- Relator(a)
- Ministro Herman Benjamin
- Órgão julgador
- Segunda Turma
- Data do julgamento
- 14/03/2022
- Data de publicação
- 28/03/2022
STJ – Acórdão, Rel. Ministro Herman Benjamin, Segunda Turma, j. 14/03/2022, p. 28/03/2022
PROCESSUAL CIVIL E TRIBUTÁRIO. EMBARGOS DE DECLARAÇÃO EM AGRAVO INTERNO. ART. 1022 DO CPC. AUSÊNCIA DE VIOLAÇÃO 1. Dessume-se dos autos que o Tribunal de origem reformou a Sentença. Entendeu que a parte não pode ser configurada como instituição educacional a abrigar a imunidade. Constatou o enquadramento dos serviços prestados no subitem 17.01 da lista anexa à LC 116/2003. Afirmou que a "hipótese de incidência do Imposto Sobre Serviços é toda prestação de serviço, qualquer que seja sua natureza, de acordo com a lista prevista no Anexo I, parte integrante desta lei, ainda que esses não se constituam como atividade preponderante do prestador" (redação dada pela LC 48/2003). 2. É inviável analisar a tese defendida no Recurso Especial de que "os supostos 'serviços de consultoria' prestados pela Embargante dizem respeito, na verdade, à execução de projetos sociais firmados tanto com o Poder Público como com instituições particulares, nos quais a Embargante nunca teve qualquer disponibilidade na utilização dos referidos recursos", pois inarredável a revisão do conjunto probatório dos autos para afastar as premissas fáticas estabelecidas pelo acórdão recorrido de que "o ISS é devido em razão de prestação de serviços de assessoria, consultoria e implantação de projetos". Aplica-se, também nesse ponto, o óbice da Súmula 7/STJ. 3. O julgador não está obrigado a rebater, um a um, todos os argumentos invocados pelas partes quando, por outros meios que lhes sirvam de convicção, tenha encontrado motivação satisfatória para dirimir o litígio.

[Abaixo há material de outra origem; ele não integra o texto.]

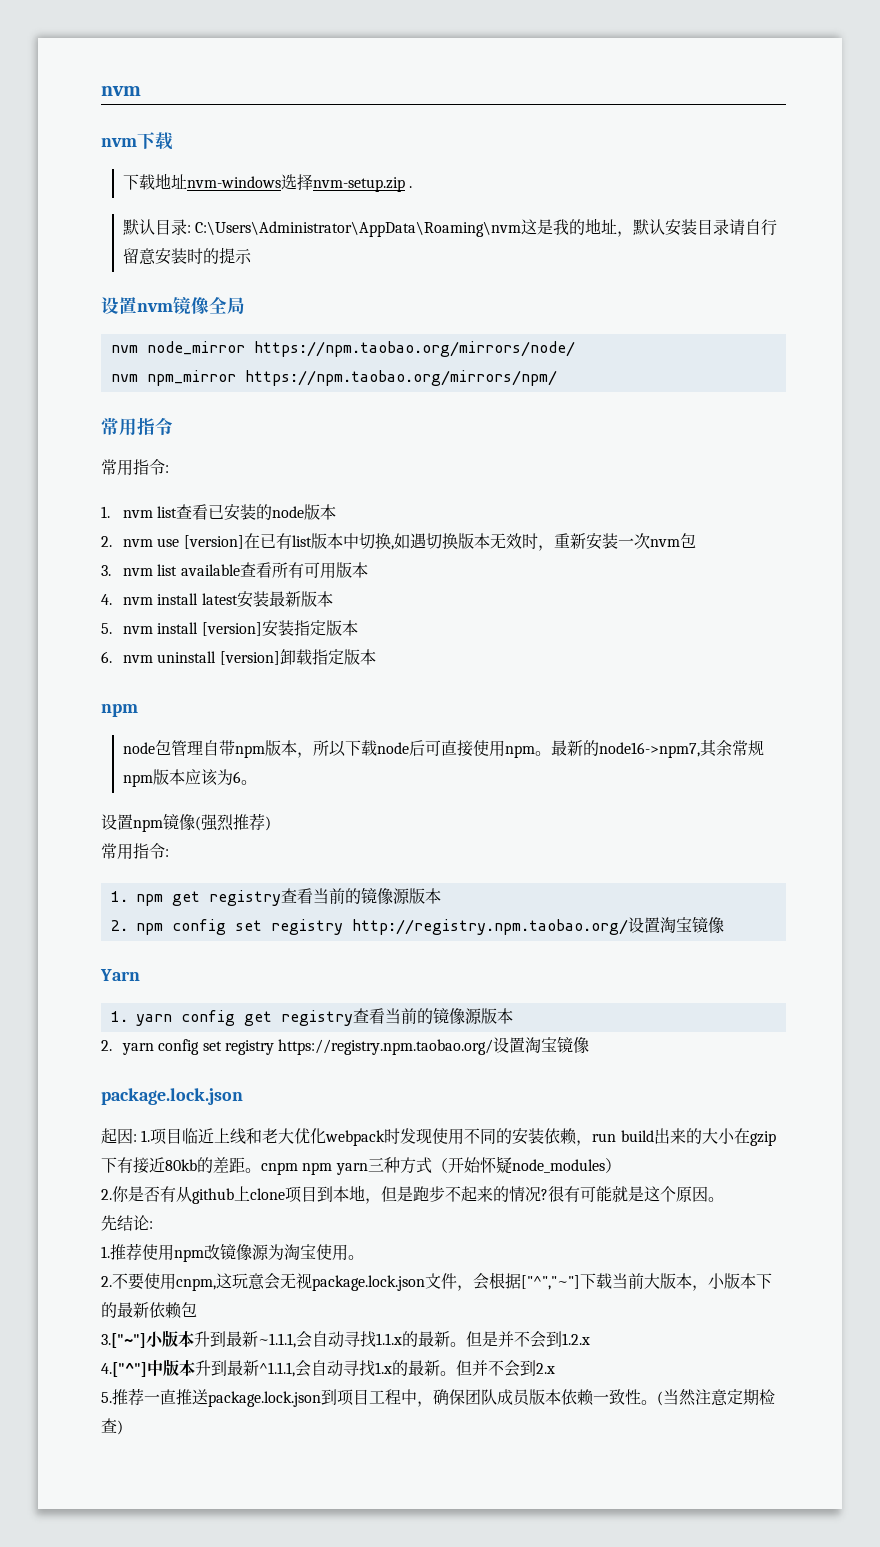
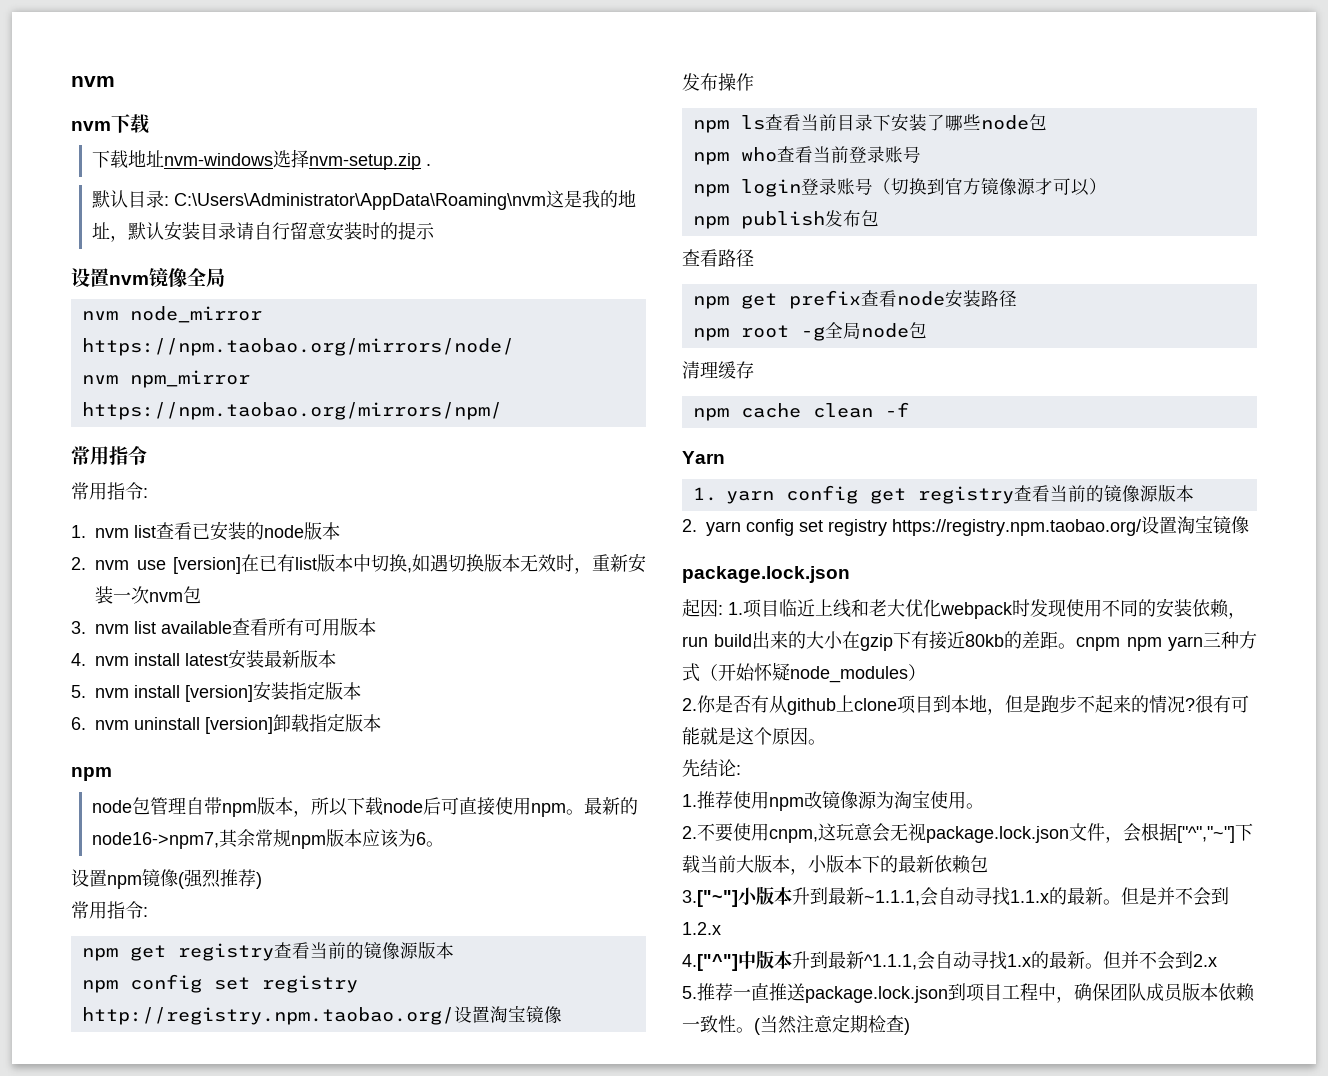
[110,891,128,902] 1. -> (148, 912) none
[110,920,128,931] 2. -> (454, 950) none
(724, 925) none -> [682,73,754,91] [692,113,1047,133] [692,146,921,165] [692,177,1107,197] [692,210,879,229] [682,249,754,267] [692,289,1017,309] [692,322,927,341] [682,361,754,379] [692,402,909,421] // 发布操作 // npm ls查看当前目录下安装了哪些node包 // npm who查看当前登录账号 // npm login登录账号（切换到官方镜像源才可以） // npm publish发布包 // 查看路径 // npm get prefix查看node安装路径 // npm root -g全局node包 // 清理缓存 // npm cache clean -f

As proposições poderão ou não ser explicitamente dissecadas pelo magistrado, que só estará obrigado a examinar a contenda nos limites da demanda, fundamentando seu proceder de acordo com seu livre convencimento, baseado nos aspectos pertinentes à hipótese sub judice e na legislação que entender aplicável ao caso concreto. (AgInt no AREsp 1.046.644/MS, Rel. Min. Assusete Magalhães, Segunda Turma, DJe 11.9.2017). 4. Embargos de Declaração rejeitados. (EDcl no AgInt no AREsp n. 1.759.373/PR, relator Ministro Herman Benjamin, Segunda Turma, julgado em 14/3/2022, DJe de 28/3/2022.)